The "coyote's" motivations remain unclear or, shall we say, do not matter at all. The "coyote" is the postmodern service provider par excellence. The fact that there is no trust whatsoever between those engaging in the transcation, does not actually play any part in the unfolding of its play. Here , we might say, conceptual insecurity overrides the financial aspects of the collaboration and triggers a redundancy of affects and perceptions, feelings and reactions. Those who do not need the coyote's support hunt and demonize it; those who rely on the coyote's secret knowledge and skills appreciate it all the more. The extreme polarities of these responses instantiate the range of the collaborative field and the impossibility of navigating it through moralising vectors.

Ultimately, collaboration with a coyote generates pure potential: ranging from the dream of a better life to the reality of pure living labour power ready to be over-exploited in the informal labour market. In this exchange nothing can be claimed for material existence, let alone possession, but neverthelss something very precious and entirely precarious comes into being: pure imagination, yet potentially powerful beyond measure.

3. Organizing and re-education of the self

Organizing means learning, and learning means organizing. Today it seems increasingly urgent to link the processes of informatization and informalization in knowledge-based economies on one hand, and on the other the constitution of new subjectivities as immaterial or affective labor force.

Organizing has a long tradition in the fight for social rights - and its power lies in the obvious: many can achieve what a single person cannot and the most well-known symbol for that power is the strike or civil disobedience. The power of organizing is based on the application of tactics and strategies that turn individual weakness into collective strength. If many are subject to the same conditions their forces can add up to more than the some of its parts.

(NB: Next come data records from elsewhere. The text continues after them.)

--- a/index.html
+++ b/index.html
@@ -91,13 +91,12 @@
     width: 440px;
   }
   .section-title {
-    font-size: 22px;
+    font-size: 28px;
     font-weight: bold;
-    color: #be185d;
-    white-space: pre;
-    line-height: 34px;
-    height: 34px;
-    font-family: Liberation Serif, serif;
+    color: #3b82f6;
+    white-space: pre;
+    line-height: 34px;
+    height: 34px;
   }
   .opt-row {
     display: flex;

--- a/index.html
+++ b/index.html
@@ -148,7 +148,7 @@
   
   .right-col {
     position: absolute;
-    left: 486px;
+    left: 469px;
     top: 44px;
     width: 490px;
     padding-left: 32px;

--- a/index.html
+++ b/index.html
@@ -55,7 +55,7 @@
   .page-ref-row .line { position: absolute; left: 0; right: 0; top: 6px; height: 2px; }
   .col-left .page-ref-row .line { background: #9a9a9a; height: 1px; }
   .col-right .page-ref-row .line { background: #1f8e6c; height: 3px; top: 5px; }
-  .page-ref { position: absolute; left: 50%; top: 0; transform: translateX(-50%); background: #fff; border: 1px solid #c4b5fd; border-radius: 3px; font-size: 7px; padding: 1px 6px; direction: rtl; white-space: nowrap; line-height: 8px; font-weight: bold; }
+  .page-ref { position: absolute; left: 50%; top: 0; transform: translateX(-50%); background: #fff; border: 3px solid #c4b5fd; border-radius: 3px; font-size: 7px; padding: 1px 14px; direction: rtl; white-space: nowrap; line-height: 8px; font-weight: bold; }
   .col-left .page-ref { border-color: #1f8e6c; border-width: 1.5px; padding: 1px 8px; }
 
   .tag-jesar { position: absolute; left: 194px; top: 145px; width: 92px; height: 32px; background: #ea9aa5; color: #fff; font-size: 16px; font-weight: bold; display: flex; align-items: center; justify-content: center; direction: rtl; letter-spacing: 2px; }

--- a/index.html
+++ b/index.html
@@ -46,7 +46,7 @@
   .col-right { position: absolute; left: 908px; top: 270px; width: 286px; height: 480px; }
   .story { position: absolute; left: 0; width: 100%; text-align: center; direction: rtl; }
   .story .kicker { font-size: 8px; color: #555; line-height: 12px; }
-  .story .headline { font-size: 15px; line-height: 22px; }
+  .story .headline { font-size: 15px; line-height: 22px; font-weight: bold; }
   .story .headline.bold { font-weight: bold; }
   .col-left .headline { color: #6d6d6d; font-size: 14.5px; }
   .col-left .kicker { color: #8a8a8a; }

But what can be done when those many share hardly any common ground to organize on? What to do when living and working conditions are not shared by a mass of people but start to be very differenciated, scattered and insecure, temporary and permanently changing?

Contemporary labour struggles suggest that even in deregulated environments organizing is an essential means of recognizing and multiplying the forces of those singled out and individuated. Rather than unity it creates multiplicity focusing on specific issues and spaces rather than identities, attacking well directed the weakest part of the chain and moving on while linking up and synergizing movements. We need to build on these experiences, create and promote concepts of organizing that take on deregulation and precarisation while actualizing different instances of social and labour movements, as separate lines in constant interplay with one another.

***

"Everything that teaches us something emits signs; every act of learning is an interpretation of signs or hieroglyphs. Proust's work is based not on the exposition of memory, but on the apprenticeship to signs." (Deleuze)

That is why it is so difficult to say how someone learns: there is an innate or acquired practical familiarity with signs, which means that there is something amorous - but also something fatal - about all education. We  learn nothing from those who say: ‘Do as I do’. Our only teachers are those who tell us to ‘do with me’, and are able to emit signs to be developed in heterogeneity rather than propose gestures for us to reproduce.

In his famous film "Sans soleil" Chris Marker says: "I would have spent my life wondering about the function of memory, which is not the opposite of oblivion, but rather its other side. We remember nothing; we rewrite memory in the same way that we rewrite history"

Is it then possible that learning is not the opposite of ignorance but rather its other site: we learn nothing. We rewrite imagination in the same way that we rewrite future?